İlki 19 Aralık’ta ikincisi 14 Mart’ta gerçekleştirilen Irak-Türkiye Güvenlik Zirvesi’nde Bağdat Ankara’ya operasyon için “yeşil ışık” yakarak PKK’yi "yasaklı örgüt" ilan etti. Dışişleri Bakanı Hakan Fidan, Savunma Bakanı Yaşar Güler ve Milli İstihbarat Teşkilatı (MİT) Başkanı İbrahim Kalın’ın katıldığı zirvede Irak Ulusal Güvenlik Konseyi’nin aldığı PKK kararı sadece iki ülke değil, tüm bölge açısından yeni bir dönemin kapılarının açılması demek.
İki ülkenin PKK’yi ortak “güvenlik tehdidi” olarak kodlamasıyla “Türkiye’nin artık Irak’ta başka bir safhaya geçmesi” gerektiğine dair tezleri savuran güvenlikçi bakışın istediğini elde ettiğini gösterdi.
İRAN SINIRINDAN SURİYE’YE KORİDOR
Türkiye’nin Irak içlerinde 30-40 kilometre derinliğe kadar uzanan “güvenlik koridoru” oluşturmak için girişeceği askeri harekât Irak’tan Suriye’ye, Türkiye’den İran’a tüm sınır ülkelerinde sonuçlar üretecek.
Irak’ın kuzeyinde “güvenlik koridoru”nun oluşturma isteğini Savunma Bakanı Yaşar Güler, koltuğa oturur oturmaz, geçen yaz açıkça dillendirmişti. Ardından da AKP’li Cumhurbaşkanı Erdoğan eylül ayında gittiği New York’taki BM Genel Kurulu’nda Irak’ta Suriye’ye benzer şekilde bir “güvenli bölge” oluşturma niyetini deklare etmişti. Ocak ayında peş peşe gerçekleştirilen PKK saldırıları sonrası bu niyet resmi olarak her platformda dillendirilmeye başlandı. Irak ve Kürt Yönetimi ile sürdürülen yoğun diplomatik trafik sonrası sınır ötesi harekât fikriyatı adım adım pişirilmeye başlandı. Bu kapsamda Dışişleri Bakanı Hakan Fidan, Savunma Bakanı Yaşar Güler ve Millî İstihbarat Teşkilâtı (MİT) Başkanı İbrahim Kalın, Bağdat ve Erbil’i mesken tuttu. Defalarca Irak’a seferler yaptılar. Amaç sınır ötesi harekât için Bağdat ve Erbil’in desteğini sağlamaktı.

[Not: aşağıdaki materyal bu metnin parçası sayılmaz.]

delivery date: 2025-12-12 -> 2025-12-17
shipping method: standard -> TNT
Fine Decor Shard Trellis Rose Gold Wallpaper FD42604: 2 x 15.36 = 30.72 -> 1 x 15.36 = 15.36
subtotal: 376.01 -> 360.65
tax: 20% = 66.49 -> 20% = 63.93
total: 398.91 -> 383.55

BAĞDAT SEFERİ SONRASI HAREKÂT
Gözler şimdi Tayyip Erdoğan’ın Bağdat seferinde. Nisan ortasında Irak’a gitmesi beklenen Erdoğan’ın ziyareti sonrasında operasyonun gerçekleşmesi bekleniyor.
Rejimin Bağdat ve Erbil’i ikna etmesi kolay olmadı. Gerek “Kalkınma Yolu” gibi ekonomik gerekçeler gerekse de askeri kartlar masaya sürülerek her iki başkentin de onayı sağlanmış oldu. Her aktörün türlü hesaplar içerisinde olduğu bölgede Türkiye-Irak zirvesinde Ankara’nın elini güçlendiren kararın çıkmasında etkili olan unsurlar da vardı.

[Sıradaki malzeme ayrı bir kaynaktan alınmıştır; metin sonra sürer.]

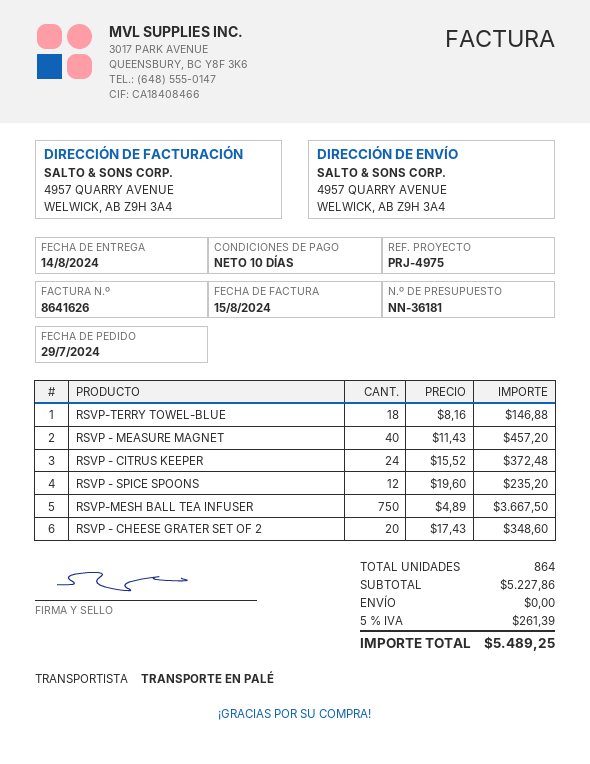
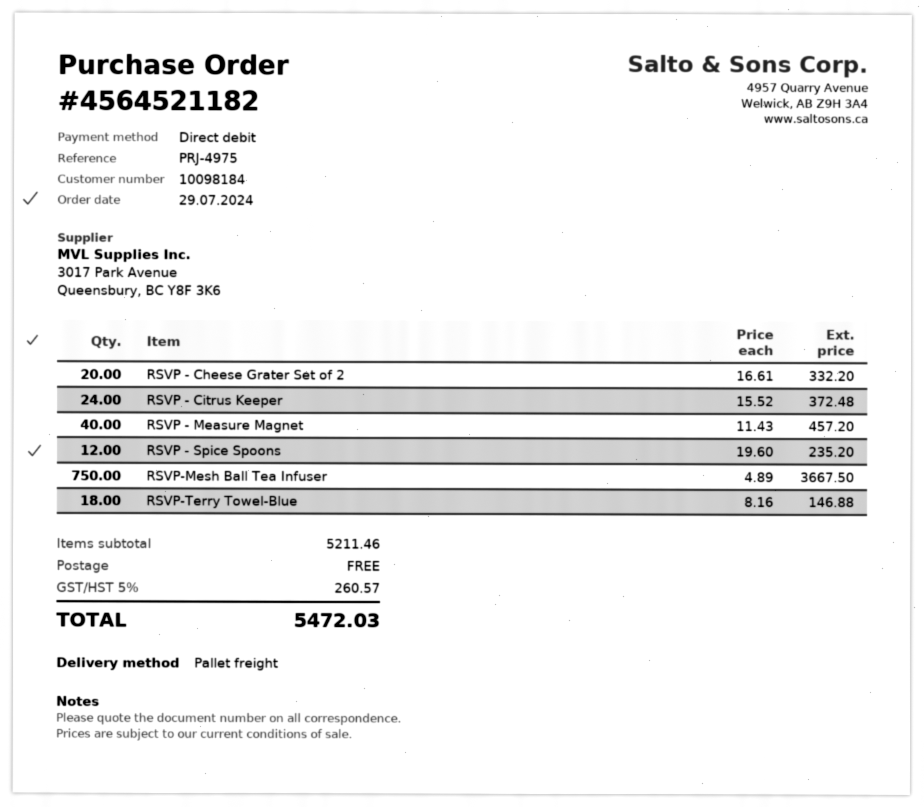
RSVP - CHEESE GRATER SET OF 2: 20 x 17.43 = 348.60 -> 20 x 16.61 = 332.20
subtotal: 5227.86 -> 5211.46
tax: 5% = 261.39 -> 5% = 260.57
total: 5489.25 -> 5472.03

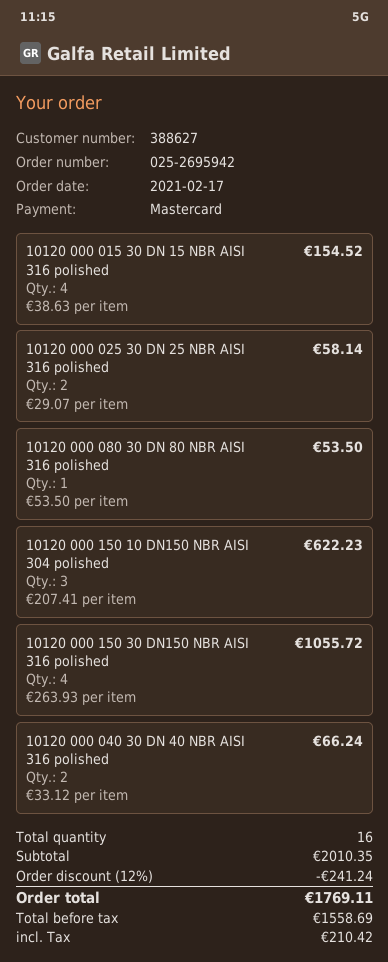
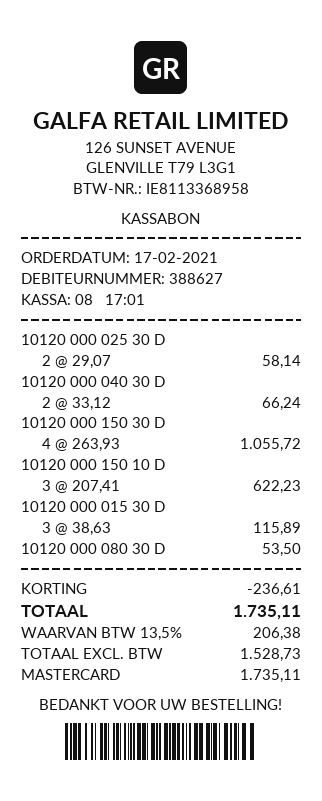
10120 000 015 30 DN 15 NBR AISI 316 polished: 4 x 38.63 = 154.52 -> 3 x 38.63 = 115.89
discount: 241.24 -> 236.61
net: 1558.69 -> 1528.73
tax: 210.42 -> 206.38
total: 1769.11 -> 1735.11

• PKK ile Erbil arasındaki kriz
Kandil ile Barzani ailesinin liderliğindeki KDP yönetimi arasındaki giderilemeyen çatışma olası harekata yol veren etmenlerden. Erbil, uzun zamandır PKK’nin kendi kontrolündeki bölgede faaliyetlerinden oldukça rahatsız. Bu rahatsızlığı her fırsatta dile getiriyor.
• Bağdat’ın PKK rahatsızlığı
Bağdat’ın ülke genelindeki kontrolünü artırma isteği PKK’nin hedefe konmasının önünü açan bir diğer unsurlardan. Sudani yönetimi örgütün varlığından rahatsız.
• ABD’nin muallak pozisyonu
ABD emperyalizminin Suriye-Irak politikası da sınır ötesi harekata zemin hazırlıyor. ABD’deki seçim süreci, Trump’ın işbaşına gelecek olmasının yaratacağı belirsizlikler, Pentagon’un asker çekme ihtimalleri vs gibi unsurlar Ankara ve Bağdat’a ön açıyor.
İRAN RAHATSIZ DEĞİL
PKK’yi ve diğer silahlı Kürt grupları kendisi için güvenlik tehdidi sayan İran, Türkiye’nin olası bir harekâtından rahatsız değil. Ankara’nın Irak üzerinde artan etkisinden memnun kalmasa da temel öncelikleri silahlı Kürt oluşumların etkisinin azalması. İran için de tıpkı Türkiye, Irak, Suriye gibi Kürt sorunu her anlamda ciddi bir sorun. Dışarıdan müdahaleye açık, baş ağrıtan bir mesele.
Kürt Bölgesi’nin statüsünü gittikçe daraltmak isten Irak da PKK’nin etkisinin azaltılmasından oldukça memnun kalacaktır.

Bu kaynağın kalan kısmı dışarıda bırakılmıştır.